After speaking to Kouassi, the FRANCE 24 Observers gave her a phone number for the NGO Kuwait Human Rights Society, which helps to protect the rights of domestic workers, as well as the number for the Ivory Coast Embassy in Saudi Arabia, which is in charge of Ivorian nationals living in Kuwait, as well as the number for the Kuwaiti police. Kouassi said that none of these organisations took her seriously when she called them.

“Kouassi hadn’t eaten for two days and had trouble walking”

The FRANCE 24 Observers contacted the Kuwait Human Rights Society on October 8. This time, the NGO responded quickly and contacted Kuwaiti officials to help rescue Kouassi. Atyab Alshatti, a lawyer and the deputy secretary general of Kuwait Human Rights Society, oversaw the operation and told the FRANCE 24 Observers what was happening in real time.

When your team contacted us on October 8 about the conditions that Kouassi and the five other women were living in, we contacted the Department of Criminal Investigation [Editor’s note: a branch of the Kuwaiti police] and filed a complaint against the agency.

Kouassi was still in the apartment with the other women. She tried on several occasions to send us her location on Whatsapp, but it wasn’t precise enough. Finally, the women gave us the number on the apartment’s electrical meter and the police were able to localise the apartment.

The outside of the building where the six women were being held. Photo courtesy of the Kuwait Human Rights Society.

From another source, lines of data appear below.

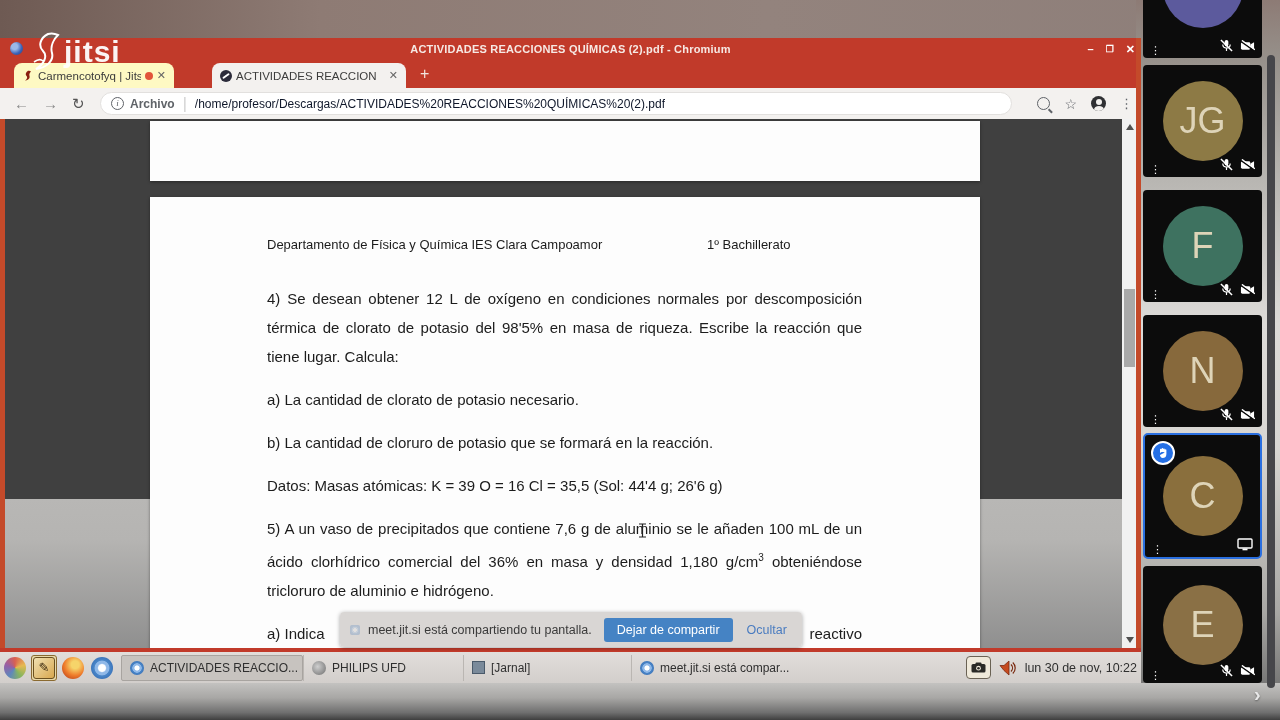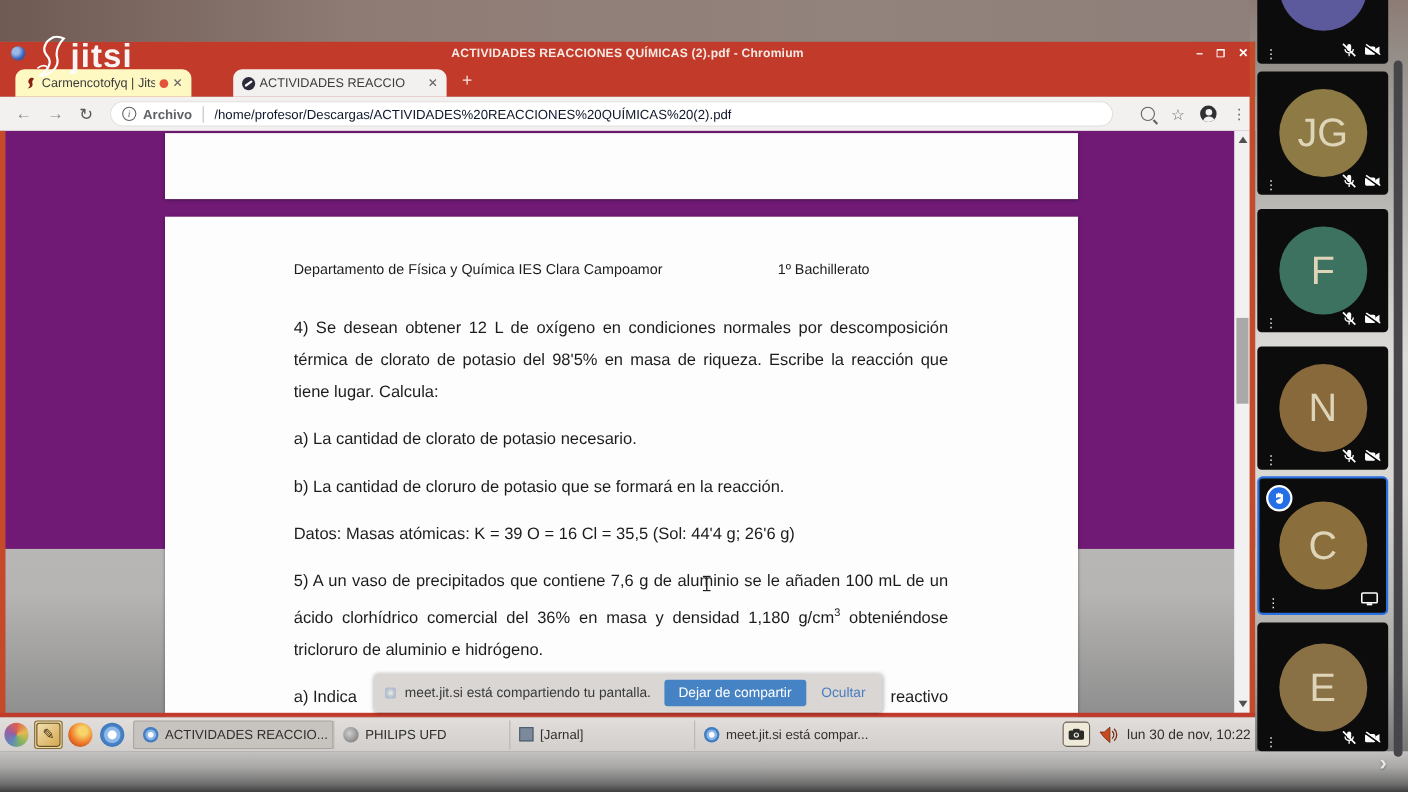--- a/index.html
+++ b/index.html
@@ -44,21 +44,21 @@
   .bar-right { position:absolute; right:8px; top:0; height:31px; display:flex; align-items:center; gap:14px; }
   .zoom-ic { width:13px; height:13px; border:1.6px solid #5f6368; border-radius:50%; position:relative; }
   .zoom-ic::after { content:""; position:absolute; width:5px; height:1.6px; background:#5f6368; left:10px; top:12px; transform:rotate(45deg); }
   .star-ic { color:#5f6368; font-size:14px; }
   .profile-ic { width:15px; height:15px; border-radius:50%; background:#2f3033; position:relative; overflow:hidden; }
   .profile-ic::before { content:""; position:absolute; left:4.5px; top:2.5px; width:6px; height:6px; border-radius:50%; background:#f3f1ef; }
   .profile-ic::after { content:""; position:absolute; left:2.5px; top:9.5px; width:10px; height:7px; border-radius:50% 50% 0 0; background:#f3f1ef; }
   .dots-ic { color:#5f6368; font-size:13px; }
 
   
-  .viewer { position:absolute; left:0; top:81px; width:100%; height:380px; background:#701a75;padding-left:28px; }
+  .viewer { position:absolute; left:0; top:81px; width:100%; height:380px; background:#404040;padding-left:28px; }
   .red-left { position:absolute; left:0; top:81px; width:5px; height:532px; background:#c44a2a; }
   .red-right { position:absolute; left:1136px; top:0; width:5px; height:613px; background:#c44a2a; }
   .red-bottom { position:absolute; left:0; top:610px; width:1141px; height:3px; background:#c13a2a; }
 
   .page1 { position:absolute; left:150px; top:2px; width:830px; height:60px; background:#fdfdfd; box-shadow:0 1px 3px rgba(0,0,0,.4); }
   .page2 { position:absolute; left:150px; top:78px; width:830px; height:455px; background:#fdfdfd; box-shadow:0 1px 3px rgba(0,0,0,.4); padding:40px 118px 0 117px; color:#1c1c1c; }
 
   .doc-header { position:relative; font-size:13px; margin-bottom:32px; white-space:nowrap; }
   .doc-header .hdr-right { position:absolute; left:440px; top:0; }
   .doc-p { font-size:15px; line-height:29px; text-align:justify; margin-bottom:14px; }
@@ -151,21 +151,21 @@
     <div class="tab inactive">
       <svg class="jitsi-fav" viewBox="0 0 16 16">
           <path d="M8 1 C5 3 4 6 6 8 C8 10 6 13 4 14 C8 14 11 11 10 8 C9 5 11 3 12 2 C10 1 9 1 8 1 Z" fill="#8a1f12"></path>
         </svg>
       <span class="tab-label">Carmencotofyq | Jitsi</span>
       <span class="media-dot"></span>
       <span class="tab-close">✕</span>
     </div>
     <div class="tab active">
       <span class="pdf-fav"></span>
-      <span class="tab-label">ACTIVIDADES REACCIO</span>
+      <span class="tab-label">ACTIVIDADES REACCION</span>
       <span class="tab-close">✕</span>
     </div>
     <span class="newtab-btn">+</span>
   </div>
 
   <div class="toolbar">
     <span class="nav-ic">←</span>
     <span class="nav-ic">→</span>
     <span class="nav-ic reload">↻</span>
     <div class="urlbar">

The security forces surrounded the building on the evening of October 8 and entered the apartment. They arrested the boss, who was in the apartment. The police told the women they could be freed and sent to a shelter. Kouassi accepted but the other women refused; they were very afraid and didn’t know their rights.

Then, I went to the police station with Kouassi. She hadn’t eaten for two days and had trouble walking.

Kouassi was able to eat a meal when she arrived at the police station. Photo by Atyab Alshatti.
Suspect in detention

I also saw the suspect, who is around 60 years old, and who has been placed in detention. Kouassi didn’t want to press charges against him [Editor’s note: because she wanted to return to the Ivory Coast as soon as possible] but the investigators who went into the apartment are pressing charges for illegal confinement. They also opened an investigation into human trafficking. According to the latest information I have, this man is in prison awaiting his trial. He risks a hefty sentence.

Kouassi in the shelter run by the Kuwaiti government. Photo by Atyab Alshatti.

Kouassi was sent to a government-run shelter for foreign domestic workers who experience abuse. She was able to go back to the Ivory Coast on October 13, 2018.

In the meantime, the department of domestic workers under the Kuwaiti Minister of the Interior shut down the agency. Twenty-five women, including the five women who shared a room with Kouassi, were freed from several different apartments and brought to the shelter.

The group of women rescued by the department of domestic workers. Photo courtesy of the Kuwait Human Rights Society.

Kouassi told the FRANCE 24 Observers that she had been treated well at the government-run shelter. Some NGOs working to protect the rights of foreign domestic workers have been critical of the shelters, which workers are not permitted to leave until their deportation.

She said she wanted to share the details of her story and her photographs in this article in order to tell the world about what was happening in Kuwait and to warn other women who might be thinking of going to work there.

Crisis between Kuwait and the Philippines

In early 2018, a diplomatic row broke out between the Philippines and Kuwait after a Filipino woman named Joanna Demafelis was found dead in the freezer of the people who were employing her as a domestic worker. After that, Manila banned its citizens from working in Kuwait for several months until the two countries struck a deal in May 2018. One of the results of this diplomatic crisis is that more domestic workers were recruited in Africa.

According to a 2010 report from Human Rights Watch, nearly 660,000 domestic workers, mostly women, are working in Kuwait, a small country with a population of about 1.3 million Kuwaiti citizens and many foreign nationals.